»»

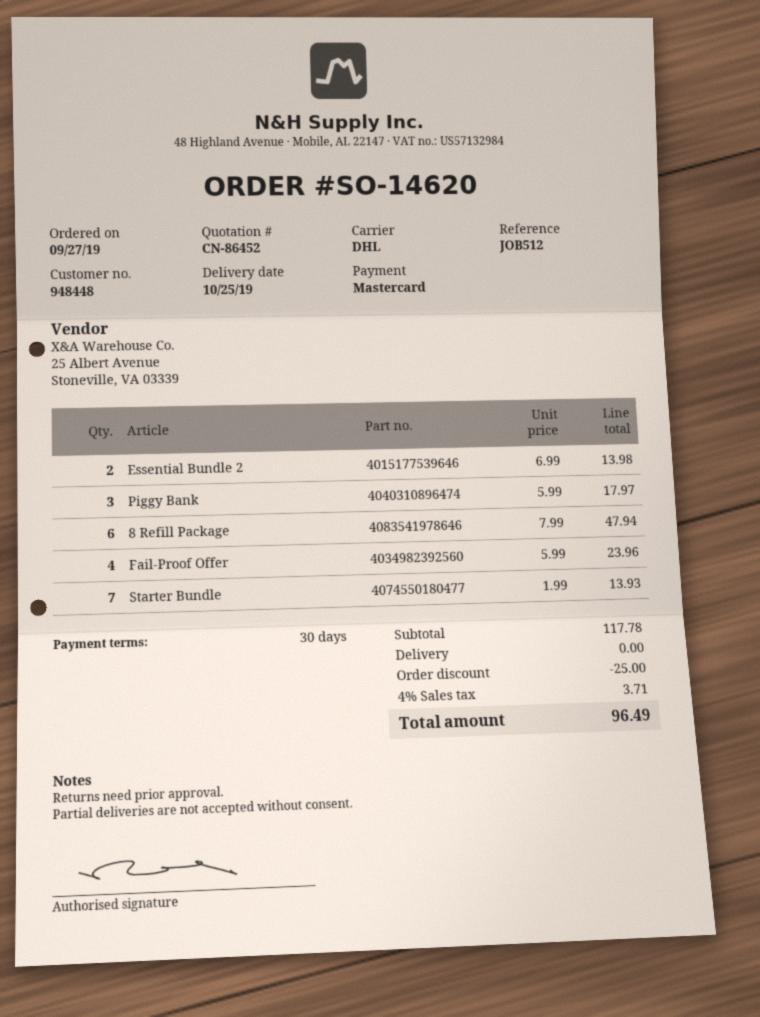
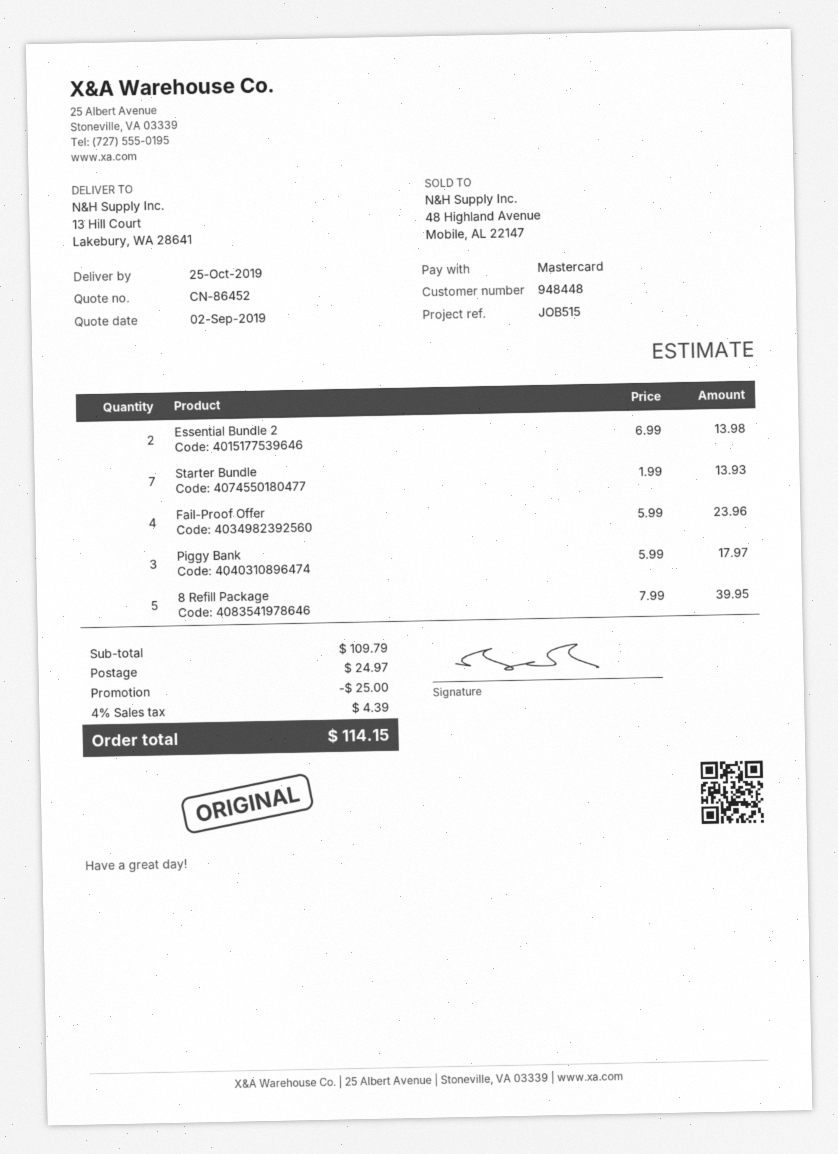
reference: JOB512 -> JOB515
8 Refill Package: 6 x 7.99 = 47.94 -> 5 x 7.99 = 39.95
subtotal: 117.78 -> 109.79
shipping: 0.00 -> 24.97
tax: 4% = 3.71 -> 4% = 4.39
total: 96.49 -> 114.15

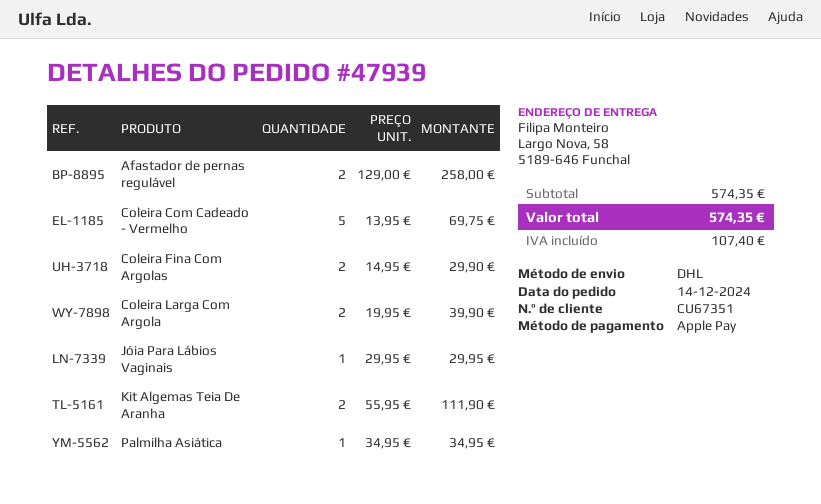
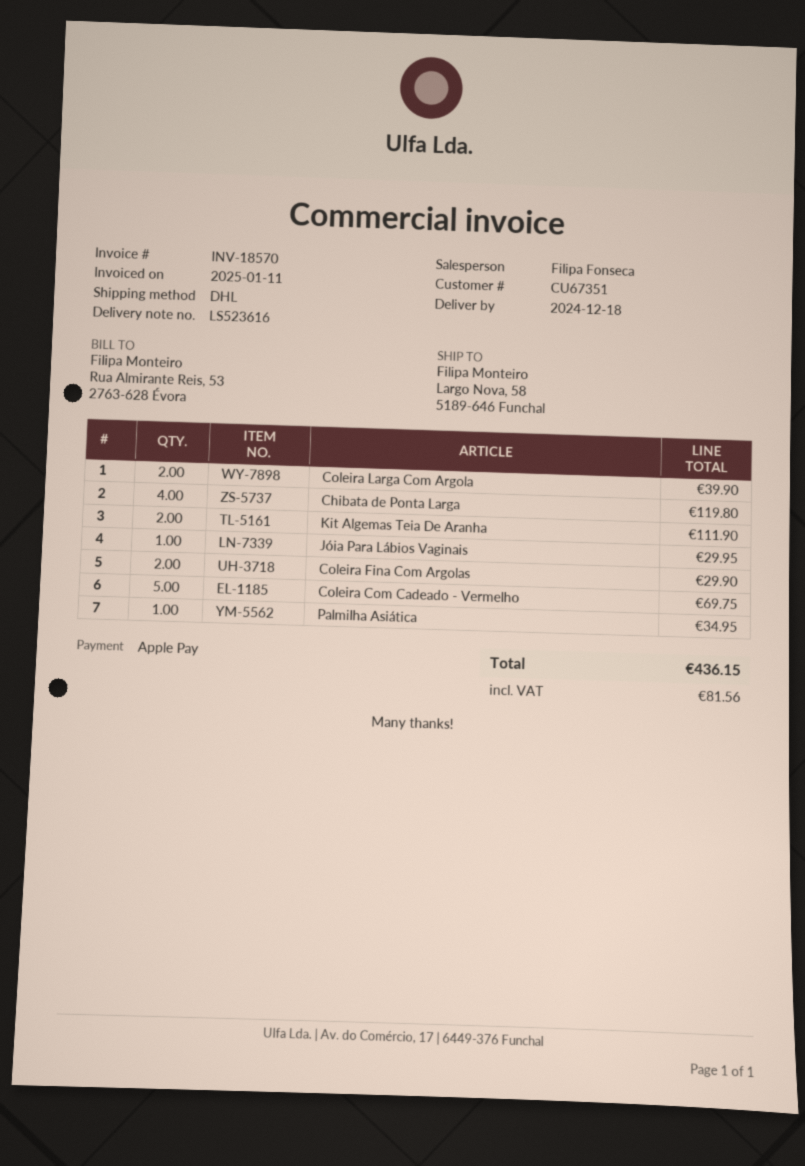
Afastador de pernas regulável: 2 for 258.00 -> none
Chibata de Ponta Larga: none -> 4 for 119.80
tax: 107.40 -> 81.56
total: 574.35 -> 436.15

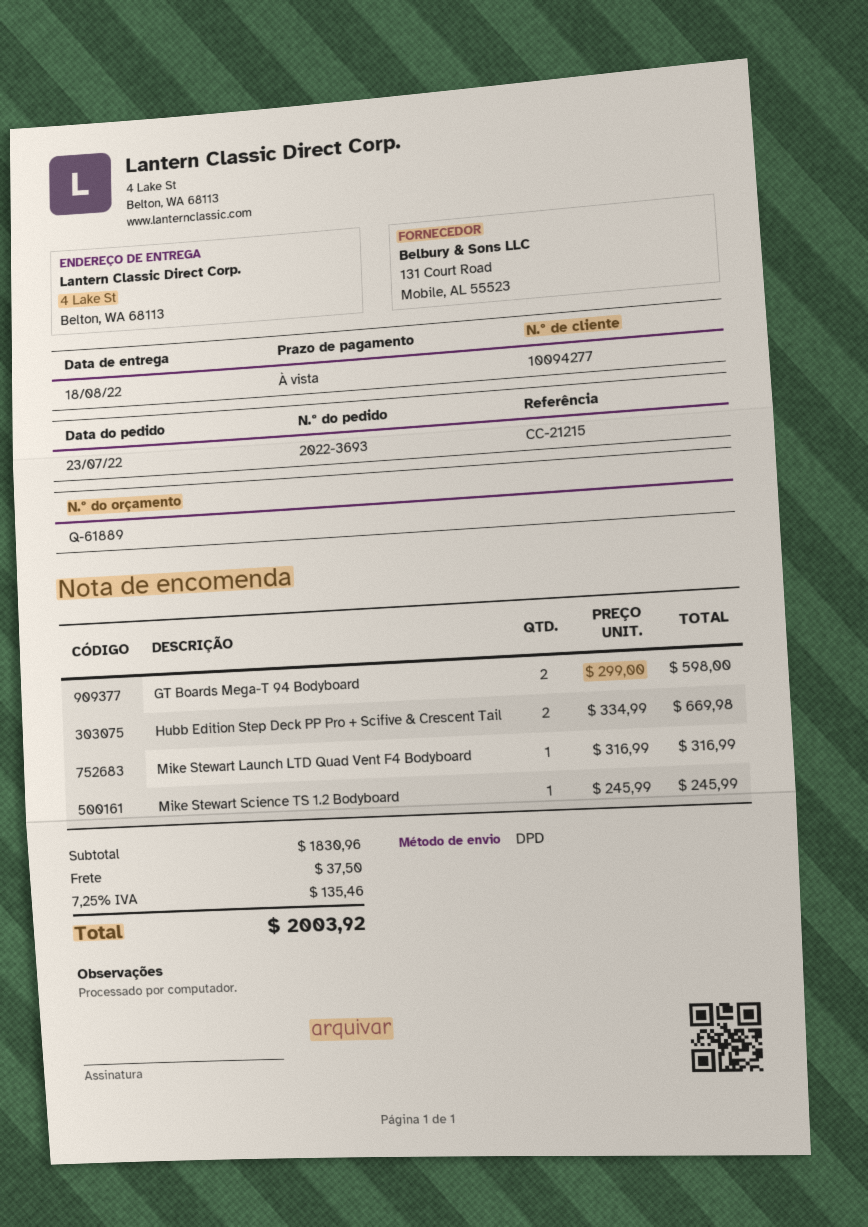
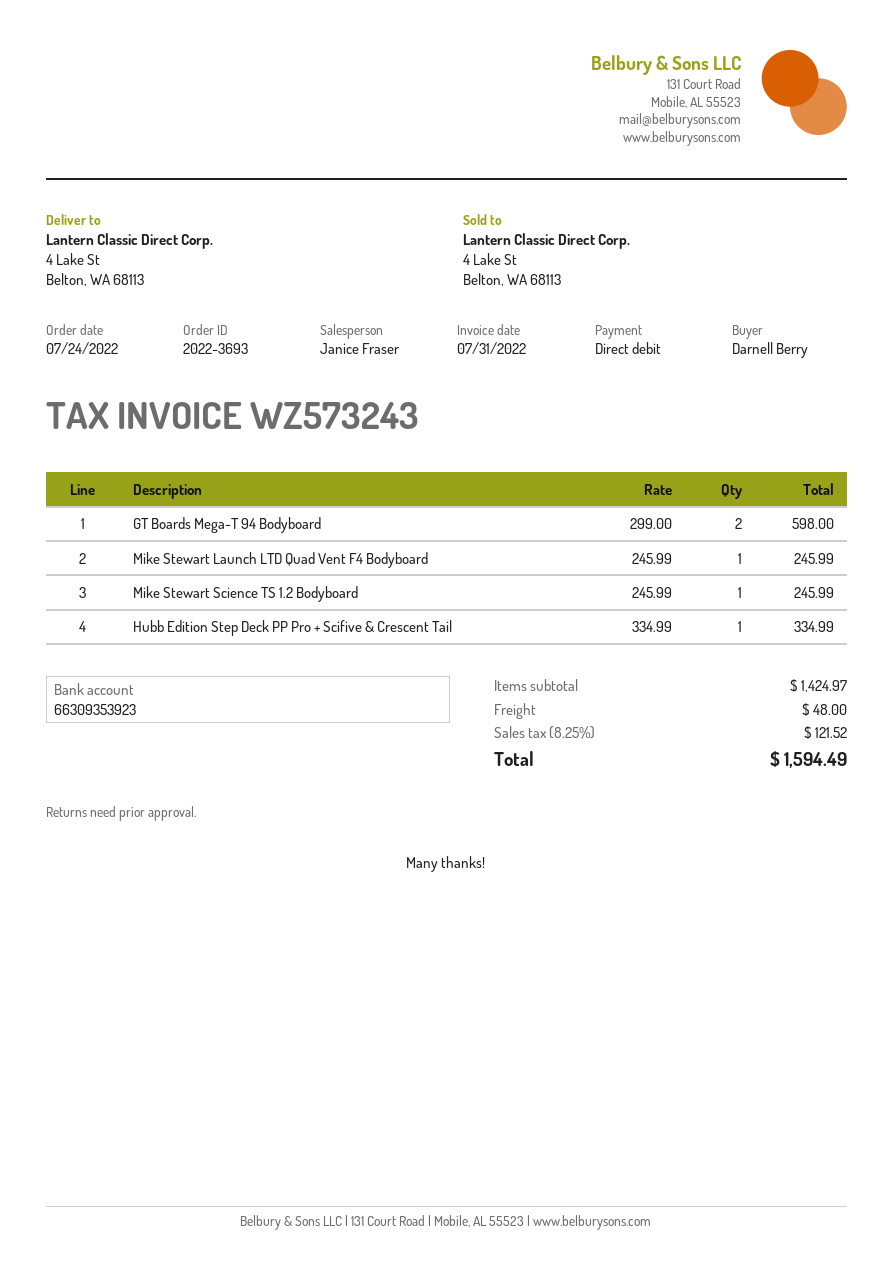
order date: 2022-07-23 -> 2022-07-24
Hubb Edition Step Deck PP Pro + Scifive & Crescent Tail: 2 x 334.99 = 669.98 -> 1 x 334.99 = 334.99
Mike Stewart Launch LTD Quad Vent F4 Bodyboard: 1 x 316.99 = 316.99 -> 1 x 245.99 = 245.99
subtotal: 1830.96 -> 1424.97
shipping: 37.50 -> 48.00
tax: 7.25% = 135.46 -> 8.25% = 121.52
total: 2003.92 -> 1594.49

««

• EXERCISE AIM: Your answer must be the lines from the one containing "shipping: 37.50 -> 48.00" to the last line of the entries, repeated exactly and with nothing else.

• ANSWER AREA:
shipping: 37.50 -> 48.00
tax: 7.25% = 135.46 -> 8.25% = 121.52
total: 2003.92 -> 1594.49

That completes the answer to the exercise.